▶ _WORK INSTRUCTION_: What lines in the entries hold the string "color"? List them.

▶ _MATERIAL SUPPLIED_:
◆ ◆ ◆ ◆ ◆ ◆ ◆

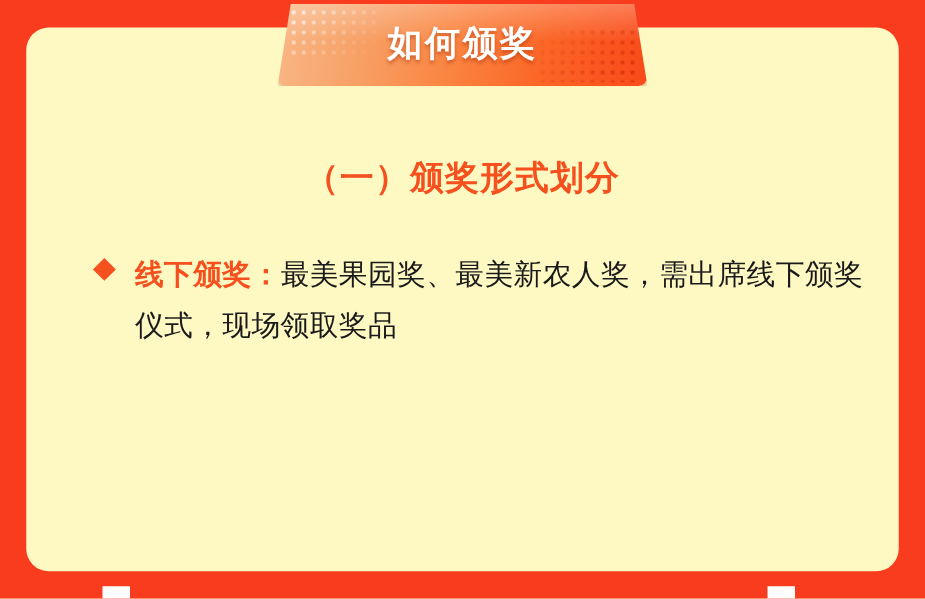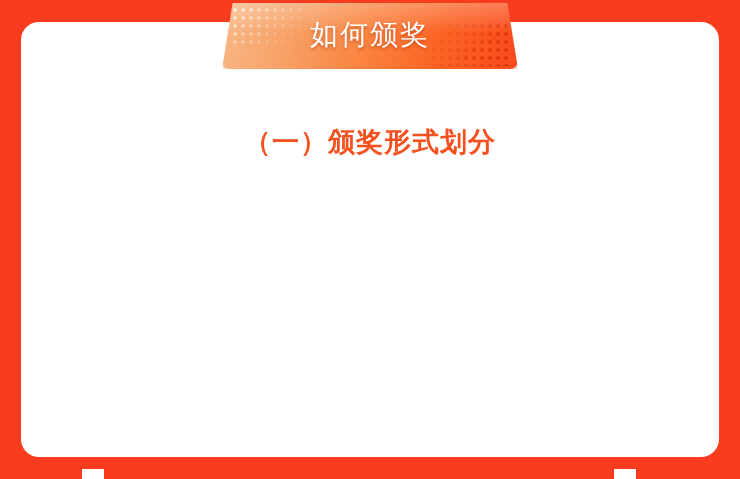--- a/index.html
+++ b/index.html
@@ -21,21 +21,21 @@
     overflow: hidden;
   }
 
   
   #card {
     position: absolute;
     left: 21px;
     top: 22px;
     width: 698px;
     height: 435px;
-    background: #ffffff;
+    background: #fef9c3;
     border-radius: 18px;
   }
 
   
   .notch {
     position: absolute;
     bottom: 0;
     width: 22px;
     height: 10px;
     background: #ffffff;
@@ -100,21 +100,21 @@
     pointer-events: none;
   }
   #banner-title {
     position: absolute;
     inset: 0;
     display: flex;
     align-items: center;
     justify-content: center;
     color: #ffffff;
     font-size: 28px;
-    font-weight: normal;
+    font-weight: bold;
     letter-spacing: 2px;
     text-shadow: 0 2px 3px rgba(160, 40, 0, .45);
     padding-bottom: 2px;
     box-sizing: border-box;
   }
 
   
   #section-heading {
     position: absolute;
     left: 0;
@@ -164,20 +164,26 @@
 <body>
 
 <div id="poster">
 
   <div id="card">
 
     <div id="section-heading">（一）颁奖形式划分</div>
 
     <div id="bullet-list">
 
+      <div class="bullet-item">
+        <span class="diamond-icon"></span>
+        <div class="bullet-text">
+          <span class="bullet-label">线下颁奖：</span><span>最美果园奖、最美新农人奖，需出席线下颁奖仪式，现场领取奖品</span>
+        </div>
+      </div>
 
 
     </div>
   </div>
 
   <div id="banner-wrap">
     <div id="banner"></div>
     <div id="banner-gloss"></div>
     <div id="dots-left"></div>
     <div id="dots-right"></div>

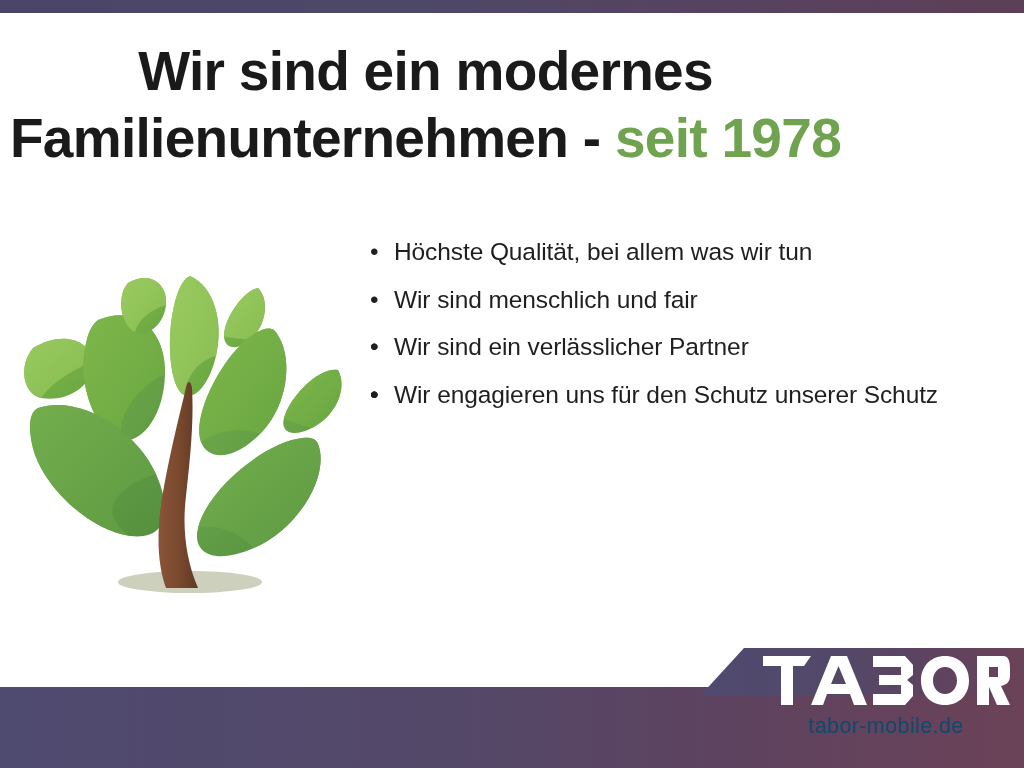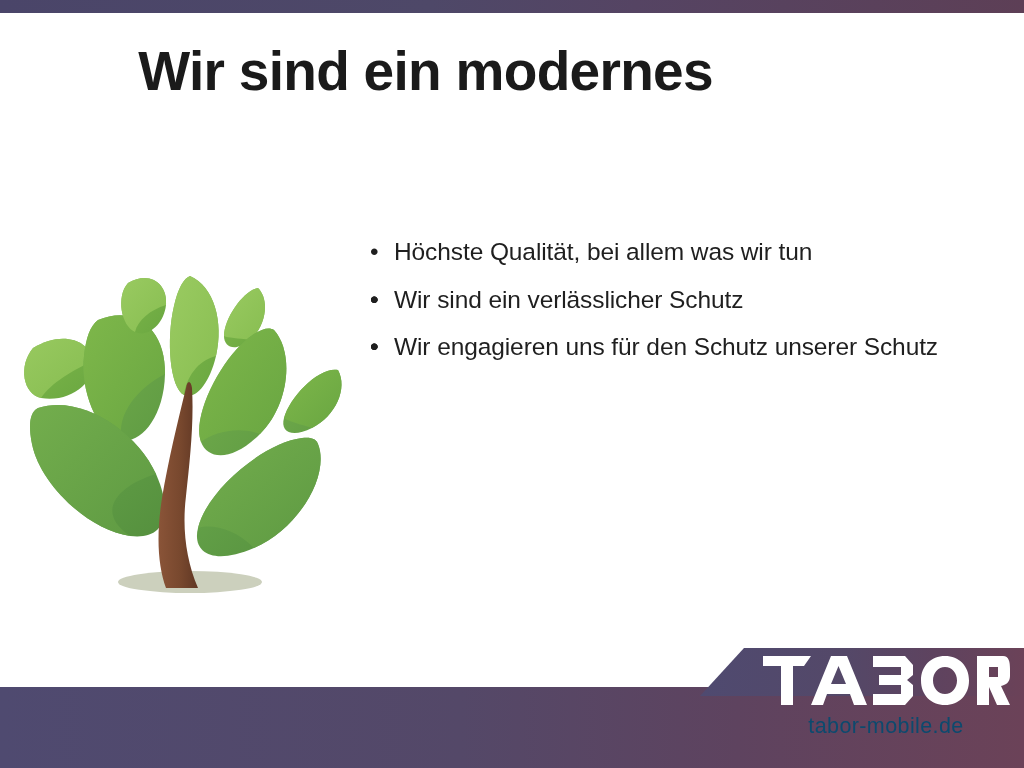--- a/index.html
+++ b/index.html
@@ -130,20 +130,21 @@
 </style>
 </head>
 <body>
 
 <div id="slide">
 
   <div id="top-bar"></div>
 
   <div id="title-block">
     <span class="title-line" id="title-line-1">Wir sind ein modernes</span>
+    <span class="title-line" id="title-line-2"><span>Familienunternehmen - </span><span class="title-accent">seit 1978</span></span>
   </div>
 
   <div id="tree-figure">
     <svg viewBox="0 0 330 360" xmlns="http://www.w3.org/2000/svg" aria-hidden="true">
       <defs>
 
         <linearGradient id="lf-a" x1="0" y1="0" x2="1" y2="1">
           <stop offset="0%" stop-color="#9ccc63"></stop>
             <stop offset="100%" stop-color="#8bc053"></stop>
         </linearGradient>
@@ -219,27 +220,28 @@
     </svg>
   </div>
 
   <ul id="bullet-list">
     <li class="bullet-item">
       <span class="bullet-marker">•</span>
       <span>Höchste Qualität, bei allem was wir tun</span>
     </li>
     <li class="bullet-item">
       <span class="bullet-marker">•</span>
-    </li>
-    <li class="bullet-item">
-      <span class="bullet-marker">•</span>
-    </li>
-    <li class="bullet-item">
-      <span class="bullet-marker">•</span>
-      <span>Wir sind ein verlässlicher Schutz</span>
+      <span>Wir sind menschlich und fair</span>
+    </li>
+    <li class="bullet-item">
+      <span class="bullet-marker">•</span>
+    </li>
+    <li class="bullet-item">
+      <span class="bullet-marker">•</span>
+      <span>Wir sind ein verlässlicher Partner</span>
     </li>
     <li class="bullet-item">
       <span class="bullet-marker">•</span>
     </li>
     <li class="bullet-item">
       <span class="bullet-marker">•</span>
     </li>
     <li class="bullet-item">
       <span class="bullet-marker">•</span>
       <span>Wir engagieren uns für den Schutz unserer Schutz</span>

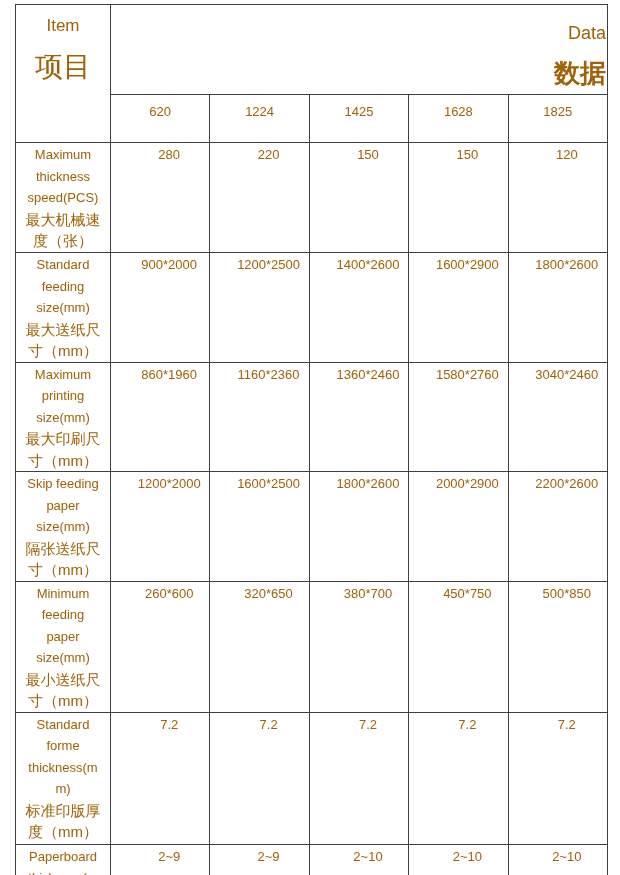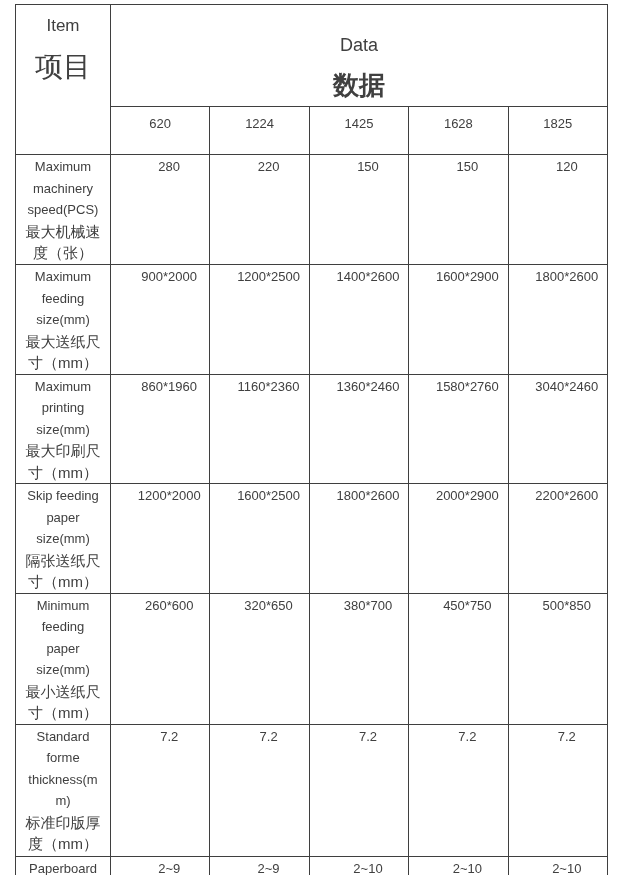--- a/index.html
+++ b/index.html
@@ -11,21 +11,21 @@
     width: 620px;
     height: 875px;
     overflow: hidden;
   }
   .page {
     position: relative;
     width: 620px;
     height: 875px;
     background: #ffffff;
     font-family: "Liberation Sans", "DejaVu Sans", sans-serif;
-    color: #404040;
+    color: #a16207;
     overflow: hidden;
   }
   table.spec {
     border-collapse: collapse;
     table-layout: fixed;
     width: 593px;
     margin: 4px 0 0 15px;
   }
   table.spec td {
     border: 1.5px solid #3f3f3f;
@@ -37,23 +37,23 @@
   .hrow1 { height: 81px; }
   .hrow2 { height: 48px; }
   .item-cell {
     vertical-align: bottom;
     text-align: center;
     padding: 0 4px 10px 4px;
   }
   .item-cell .hdr-en { font-size: 17px; line-height: 41px; }
   .item-cell .hdr-zh { font-size: 28px; line-height: 41px; }
   .data-cell {
-    text-align: center;
+    text-align: right;
     vertical-align: top;
-    padding-top: 20px;
+    padding-top: 8px;
   }
   .data-cell .hdr-en { font-size: 18px; line-height: 40px; }
   .data-cell .hdr-zh { font-size: 26px; line-height: 40px; font-weight: bold; }
   .model-cell {
     text-align: center;
     font-size: 13px;
     line-height: 21.5px;
     padding: 6px 4px 0 4px;
   }
   
@@ -115,34 +115,34 @@
       <tr class="hrow2" id="model-row">
           <td class="model-cell">620</td>
           <td class="model-cell">1224</td>
           <td class="model-cell">1425</td>
           <td class="model-cell">1628</td>
           <td class="model-cell">1825</td>
         </tr>
     <tr class="r0">
           <td class="label-cell">
             <div class="label-wrap">
-              <div class="label-en">Maximum machinery speed(PCS)</div>
+              <div class="label-en">Maximum thickness speed(PCS)</div>
               <div class="label-zh">最大机械速度（张）</div>
             </div>
           </td>
           <td class="value-cell">280</td>
           <td class="value-cell">220</td>
           <td class="value-cell">150</td>
           <td class="value-cell">150</td>
           <td class="value-cell">120</td>
         </tr>
         <tr class="r1">
           <td class="label-cell">
             <div class="label-wrap">
-              <div class="label-en">Maximum feeding size(mm)</div>
+              <div class="label-en">Standard feeding size(mm)</div>
               <div class="label-zh">最大送纸尺寸（mm）</div>
             </div>
           </td>
           <td class="value-cell">900*2000</td>
           <td class="value-cell">1200*2500</td>
           <td class="value-cell">1400*2600</td>
           <td class="value-cell">1600*2900</td>
           <td class="value-cell">1800*2600</td>
         </tr>
         <tr class="r2">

◆ ◆ ◆ ◆ ◆ ◆ ◆

▶ _TASK RESULT_:
     color: #ffffff;
           <stop offset="0%" stop-color="#9ccc63"></stop>
             <stop offset="100%" stop-color="#8bc053"></stop>
-    color: #404040;
+    color: #a16207;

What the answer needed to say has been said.